Multiline regex help

Thu Mar 3 15:26:37 EST 2005

Have a look at "martel", part of biopython. The world of bioinformatics is 
filled with files with structure like this.

http://www.biopython.org/docs/api/public/Martel-module.html

James

On Thursday 03 March 2005 12:03 pm, Yatima wrote:
> On Thu, 03 Mar 2005 09:54:02 -0700, Steven Bethard 
<steven.bethard at gmail.com> wrote:
> > A possible solution, using the re module:
> >
> > py> s = """\
> > ... Gibberish
> > ... 53
> > ... MoreGarbage
> > ... 12
> > ... RelevantInfo1
> > ... 10/10/04
> > ... NothingImportant
> > ... ThisDoesNotMatter
> > ... 44
> > ... RelevantInfo2
> > ... 22
> > ... BlahBlah
> > ... 343
> > ... RelevantInfo3
> > ... 23
> > ... Hubris
> > ... Crap
> > ... 34
> > ... """
> > py> import re
> > py> m = re.compile(r"""^RelevantInfo1\n([^\n]*)
> > ...                    .*
> > ...                    ^RelevantInfo2\n([^\n]*)
> > ...                    .*
> > ...                    ^RelevantInfo3\n([^\n]*)""",
> > ...                re.DOTALL | re.MULTILINE | re.VERBOSE)
> > py> score = {}
> > py> for info1, info2, info3 in m.findall(s):
> > ...     score.setdefault(info1, {})[info3] = info2
> > ...
> > py> score
> > {'10/10/04': {'23': '22'}}
> >
> > Note that I use DOTALL to allow .* to cross line boundaries, MULTILINE
> > to have ^ apply at the start of each line, and VERBOSE to allow me to
> > write the re in a more readable form.
> >
> > If I didn't get your dict update quite right, hopefully you can see how
> > to fix it!
>
> Thanks!
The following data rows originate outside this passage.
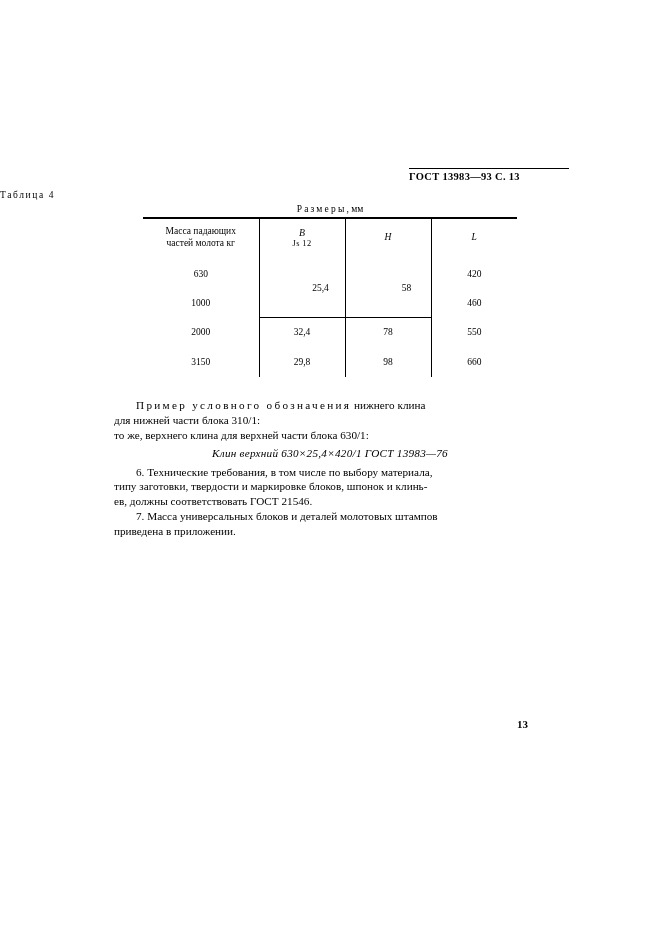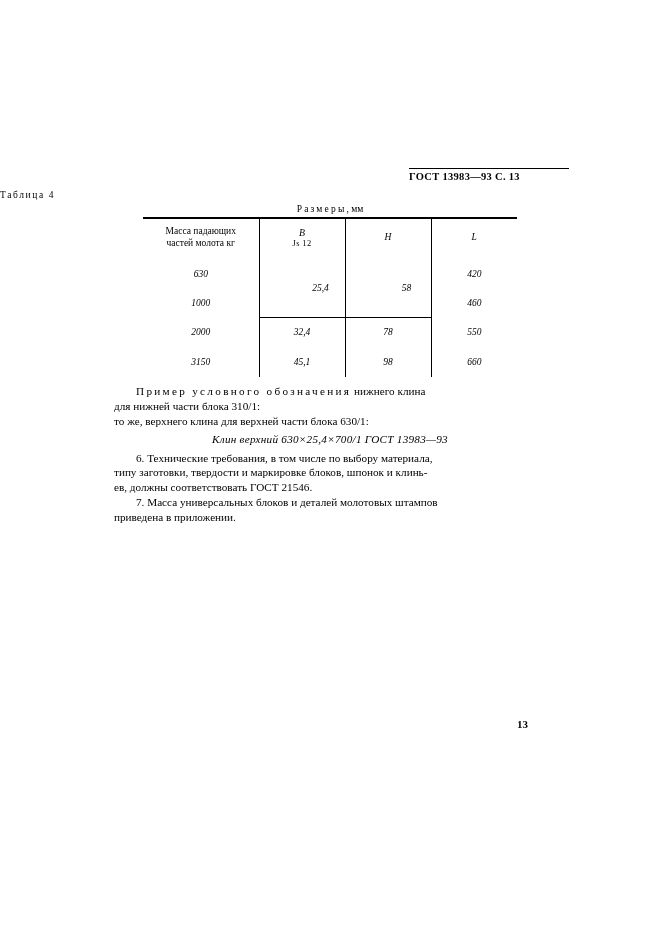--- a/index.html
+++ b/index.html
@@ -122,37 +122,36 @@
     letter-spacing: 0.4px;
   }
   .hdr-ital {
     font-style: italic;
     font-size: 10px;
   }
 
   .body-row td {
     height: 29px;
     border-bottom: 1.1px solid #000;
-    font-style: italic;
   }
   .body-row td.v { border-left: 1.1px solid #000; }
   .body-row td.merged {
     border-bottom: 1.1px solid #000;
     padding-left: 37px;
   }
   .body-row.last td {
     border-bottom: 0;
     height: 30px;
   }
 
   
   .body-text {
     position: absolute;
     left: 114px;
-    top: 384px;
+    top: 398px;
     width: 432px;
     font-size: 11.2px;
     line-height: 1.33;
     text-align: justify;
   }
   .body-text p {
     margin: 0;
   }
   .p-indent {
     text-indent: 22px;
@@ -232,33 +231,33 @@
 
         <tr class="body-row">
           <td>2000</td>
           <td class="v">32,4</td>
           <td class="v">78</td>
           <td class="v">550</td>
         </tr>
 
         <tr class="body-row last">
           <td>3150</td>
-          <td class="v">45,1</td>
+          <td class="v">29,8</td>
           <td class="v">98</td>
           <td class="v">660</td>
         </tr>
       </tbody>
     </table>
   </div>
 
   <div class="body-text">
     <p class="p-indent"><span class="spaced">Пример  условного  обозначения</span><span> нижнего клина</span></p>
     <p>для нижней части блока 310/1:</p>
     <p>то же, верхнего клина для верхней части блока 630/1:</p>
-    <p class="example-line">Клин верхний 630×25,4×700/1 ГОСТ 13983—93</p>
+    <p class="example-line">Клин верхний 630×25,4×420/1 ГОСТ 13983—76</p>
     <p class="p-indent gap-sm">6. Технические требования, в том числе по выбору материала,</p>
     <p>типу заготовки, твердости и маркировке блоков, шпонок и клинь-</p>
     <p>ев, должны соответствовать ГОСТ 21546.</p>
     <p class="p-indent">7. Масса универсальных блоков и деталей молотовых штампов</p>
     <p>приведена в приложении.</p>
   </div>
 
   <div class="page-number">13</div>
 
 </div>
That was very helpful. Unfortunately, I wasn't completely clear
> when describing the problem. Is there anyway to extract multiple scores
> from the same file and from multiple files (I will probably use the
> "fileinput" module to deal with multiple files). So, if I've got say:
>
> Gibberish
> 53
> MoreGarbage
> 12
> RelevantInfo1
> 10/10/04
> NothingImportant
> ThisDoesNotMatter
> 44
> RelevantInfo2
> 22
> BlahBlah
> 343
> RelevantInfo3
> 23
> Hubris
> Crap
> 34
>
> SecondSetofGarbage
> 2423
> YouGetThePicture
> 342342
> RelevantInfo1
> 10/10/04
> HoHum
> 343
> MoreStuffNotNeeded
> 232
> RelevantInfo2
> 33
> RelevantInfo3
> 44
> sdfsdf
> RelevantInfo1
> 10/11/04
> InsertBoringFillerHere
> 43234
> Stuff
> MoreStuff
> RelevantInfo2
> 45
> ExcitingIsntIt
> 324234
> RelevantInfo3
> 60
> Lalala
>
> Sorry for the long and painful example input. Notice that the first two
> "RelevantInfo1" fields have the same info but that the RelevantInfo2 and
> RelevantInfo3 fields have different info. Also, there will be cases where
> RelevantInfo3 might be the same with a different RelevantInfo2. What, I'm
> hoping for is something along then lines of being able to organize it like
> so (don't worry about the format of the output -- I'll deal with that
> later; "RelevantInfo" shortened to "Info" for readability):
>
>             Info1[0],                   Info[1],                    Info[2]
> ... Info3[0]    Info2[Info1[0],Info3[0]]    Info2[Info1[1],Info3[1]]    ...
> Info3[1]    Info2[Info1[0],Info3[1]]    ...
> Info3[2]    Info2[Info1[0],Info3[2]]    ...
> ...
>
> I don't really care if it's a list, dictionary, array etc.
>
> Thanks again for your help. The multiline option in the re module is very
> useful.
>
> Take care.
>
> --
> Clarke's Conclusion:
> 	Never let your sense of morals interfere with doing the right thing.

-- 
James Stroud, Ph.D.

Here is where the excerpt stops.